February 4th, 2020

Parallel Grid Search in H2O

RSS icon RSS Category: Data Science, H2O, Machine Learning, Open Source, Python, R, R-Bloggers, Recommendations, Technical, Technical Posts

H2O-3 is, at its core, a platform for distributed, in-memory computing. On top of the distributed computation platform, the machine learning algorithms are implemented. At H2O.ai, we design every operation, be it data transformation, training of machine learning models or even parsing to utilize the distributed computation model. In order to work with big data fast, it’s necessary. However, a single operation usually can not utilize cluster’s computational resources to the very maximum. Data needs to be distributed across the cluster. Many operations require sequential execution of tasks, which, even if implemented in a distributed manner, follow after each other and require data exchange. These and many other smaller factors, if summed up together, may introduce a significant overhead.

One area of interest is the process of machine learning models training. It takes considerably long for a machine learning algorithm to build a model. And depending on the algorithm itself, there are the very same inefficiencies to be found. Therefore, introducing concurrency to model training might improve utilization of the cluster’s resources, mainly CPUs and/or GPUs. One area where lots of models are built is Grid Search. Grid search “walks” through a space of hyperparameters and builds the respective models. The walking strategy might differ, but they all share the same problem – there are many models to be built. Typically, the build process is constrained by time. And the more models are built, the better.

Until now, H2O, just like other machine learning platforms, has been training one model at a time. Since H2O version, we’ve given our users a way of building models using Grid Search in parallel. This effectively means there may be n > 1 models trained on the cluster. While one model is waiting or doing less optimizable calculations, other model can meanwhile utilize cluster’s resources. This leads to more models built in less time.

How to use parallel grid search

By default, parallel model building for Grid Search is turned off. This might change in close future. We’ve introduced a new parameter named parallelism for Grid Search. Such parameter, available in Flow, Python and R, is set to parallelism = 1 by default. This implies models are built sequentially while performing grid search. In order to build models in parallel using grid search, users have two options:

    1. Set parallelism = n where n > 1,
    2. Set parallelism = 0.

Setting the parallelism argument to any number greater than 1 instructs H2O to keep exactly that many models being built at the same time.

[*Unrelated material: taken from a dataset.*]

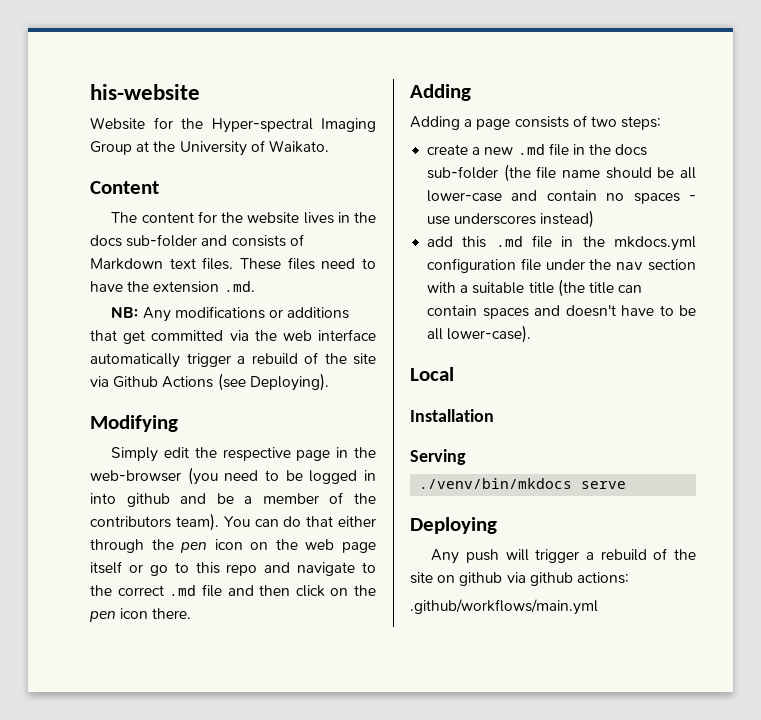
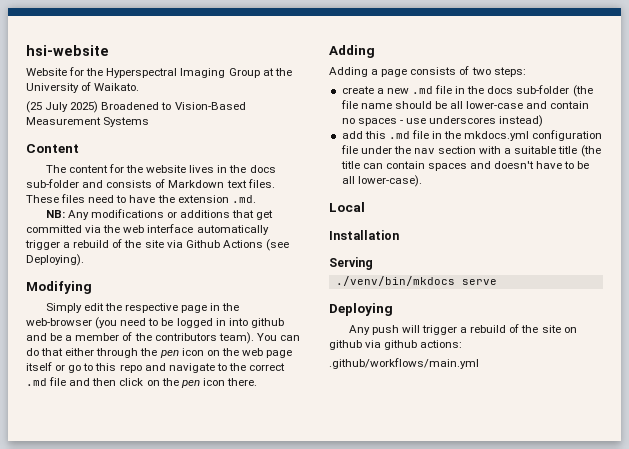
- his-website
+ hsi-website
- Website for the Hyper-spectral Imaging Group at the University of Waikato.
+ Website for the Hyperspectral Imaging Group at the University of Waikato.
+ (25 July 2025) Broadened to Vision-Based Measurement Systems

Until other constraints are hit (time, maximum number of models, etc.). However, setting it to 0 means H2O is free to use internal heuristics to determine the best amount of models to be trained at one time. We call this the adaptive mode. Currently, the adaptive mode has no strict contract and the internal heuristics might change. Currently, the adaptive mode assumes the whole cluster consists of machines with equal resources available and simply trains twice more models than the number of CPUs available per node. Given a cluster of n nodes, where each node has c number of CPUs, the number of model would be 2 * c. Number of nodes or total number of CPUs available plays no role.


Parallel grid search can be enabled by simply adding parallelism = n to H2OGridSearch constructor arguments, where n = 0 for adaptive mode or n > 1 for precise control of parallelism. Specifying n = 1 means sequential mode.

data = h2o.import_file(path="https://0xdata-public.s3.amazonaws.com/parallel-gs-benchmark/airlines_small.csv")
    hyper_parameters = OrderedDict()
    hyper_parameters["ntrees"] = [1, 5, 50, 100]
    hyper_parameters["max_depth"] = [5, 10, 15]

    grid = H2OGridSearch(H2OGradientBoostingEstimator, hyper_params=hyper_parameters, parallelism=16) # parallelism = 16 means 16 models are built at a time
    grid.train(x=list(range(4)), y=4, training_frame=data)


Parallel grid search can be enabled by simply adding parallelism = n to h2o.grid function arguments, where n = 0 for adaptive mode or n > 1 for precise control of parallelism. Specifying n = 1 means sequential mode.

  data <- h2o.importFile(path = "https://0xdata-public.s3.amazonaws.com/parallel-gs-benchmark/airlines_small.csv")
  hyper_parameters = list(ntrees = c(1, 5, 50, 100), learn_rate = c(5, 10, 15))
  grid <- h2o.grid("gbm", grid_id="gbm_grid_test",
                    x=1:4, y=5,
                    hyper_params = hyper_parameters,
                    parallelism = 16) # parallelism = 16 means 16 models are built at a time


There is a H2O Parallel Grid Search Benchmark available on GitHub. It contains description of experiment, as well as script for reproducibility.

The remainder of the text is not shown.